The Challenge

A web service presents linear equations in the form ax + b = c via a GET endpoint. You have to solve each equation and submit the answer 100 times in a row, all within the same session. The session state is maintained via cookies — fresh requests without session cookies reset the counter to zero.

Approach

The challenge is pure automation. The math is trivial ($x = (c - b) / a$), but a human can’t reliably submit 100 correct answers fast enough or maintain a session across 100 HTTP round trips without scripting. Python’s requests.Session handles cookies automatically, so the session persists across all 100 requests without any explicit cookie management.

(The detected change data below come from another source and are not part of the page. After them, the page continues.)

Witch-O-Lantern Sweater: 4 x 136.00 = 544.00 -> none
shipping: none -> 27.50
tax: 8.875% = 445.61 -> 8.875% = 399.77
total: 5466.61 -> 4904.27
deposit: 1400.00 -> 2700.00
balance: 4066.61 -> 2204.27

The workflow per iteration: GET the equation page, regex-parse the coefficients from the HTML, compute x, POST the answer. Repeat 100 times. On the final iteration, a final GET retrieves the page that displays the flag.

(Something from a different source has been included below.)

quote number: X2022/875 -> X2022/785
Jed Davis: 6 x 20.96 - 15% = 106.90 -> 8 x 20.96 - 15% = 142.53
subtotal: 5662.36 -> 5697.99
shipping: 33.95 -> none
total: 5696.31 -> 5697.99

The trickiest part is the regex: the equation could be formatted in various ways (3x + 5 = 14, x + -2 = 7, negative coefficients). I wrote the pattern to handle signed integers and the case where a = 1 or a = -1 (where the coefficient might be omitted from the display).

Solution

 1
 2
 3
 4
 5
 6
 7
 8
 9
10
11
12
13
14
15
16
17
18
19
20
21
22
23
24
25
26
27
28
29

import re
import requests as r


url = "http://10.45.1.2:8000/"
sess = r.Session()

resp = sess.get(url)
match = re.search(r'(\d+)x \+ (\d+) = (\d+)', resp.text)
a, b, c = map(int, match.groups())
solution = round((c - b) / a, 2)
print(f"Equation: {a}x + {b} = {c}, solution: {solution}")

for i in range(100):
    r2 = sess.post(url + "solve", json={"solution": solution})
    if not r2.json().get("correct"):
        print(f"Wrong solution at iteration {i+1}")
        break

final = sess.get(url)
if "flag{" in final.text:
    flag_match = re.search(r'(flag\{.*?\})', final.text)
    if flag_match:
        print("Flag:", flag_match.group(1))
else:
    print("Flag not found. Try running again or check for errors.")

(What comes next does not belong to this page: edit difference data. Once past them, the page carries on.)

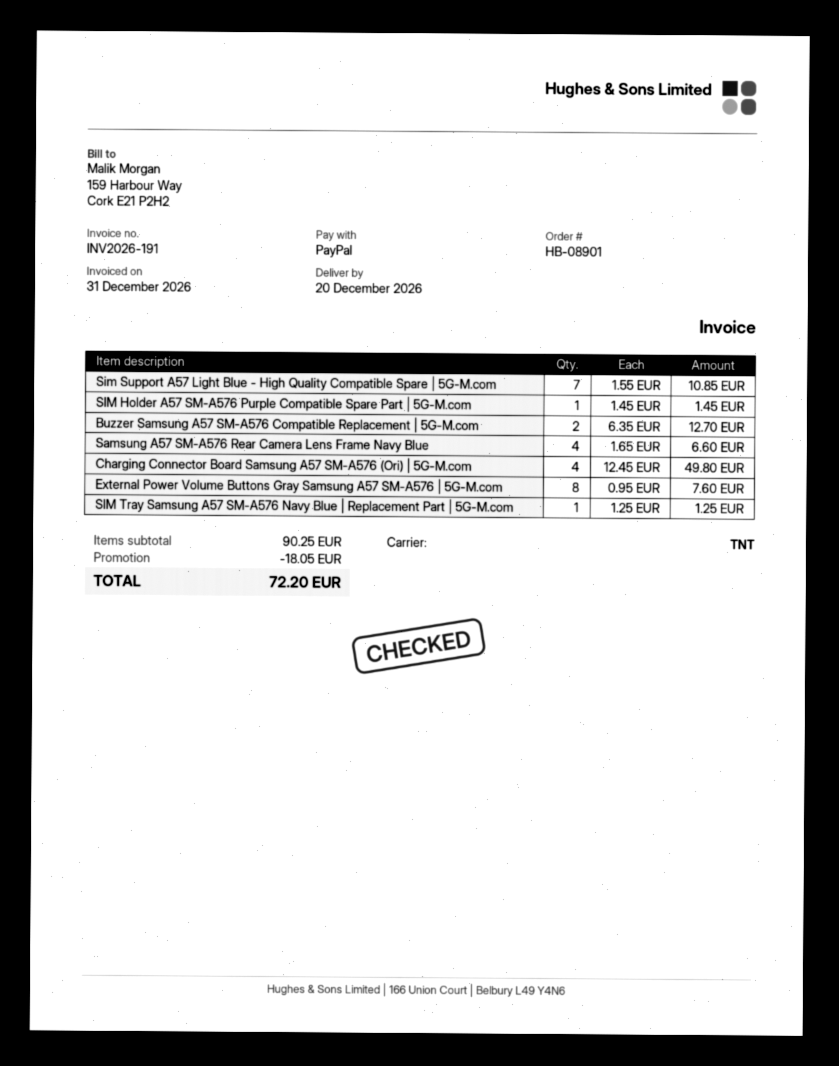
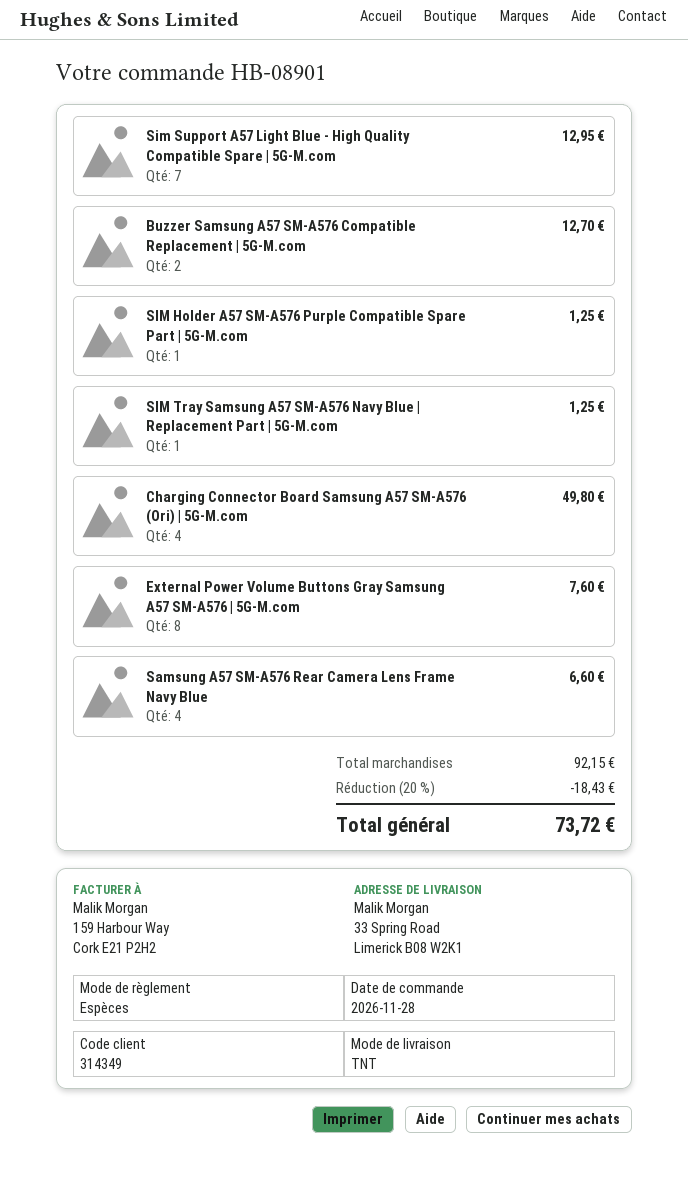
payment method: PayPal -> cash
Sim Support A57 Light Blue - High Quality Compatible Spare | 5G-M.com: 7 for 10.85 -> 7 for 12.95
SIM Holder A57 SM-A576 Purple Compatible Spare Part | 5G-M.com: 1 for 1.45 -> 1 for 1.25
subtotal: 90.25 -> 92.15
discount: 18.05 -> 18.43
total: 72.20 -> 73.72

# flag{did_y0u_d0_i7_7h3_cryp70_w4y?}

The script aliases requests as r to keep lines short, then opens a Session and makes the first GET to grab the equation. The regex r'(\d+)x \+ (\d+) = (\d+)' matches the specific format the page uses and extracts the three coefficients as integers. The solution is round((c - b) / a, 2) to handle possible float results. The loop posts the answer 100 times; if the server says correct: false at any point, the script prints which iteration failed so you can debug. The final GET grabs the page that now shows the flag.

What I Learned

Sessions are stateful and cookies carry that state — a fresh requests.get() call without a session object won’t accumulate the counter. Using requests.Session is the correct pattern any time a web challenge requires maintaining authentication or progress state across multiple requests.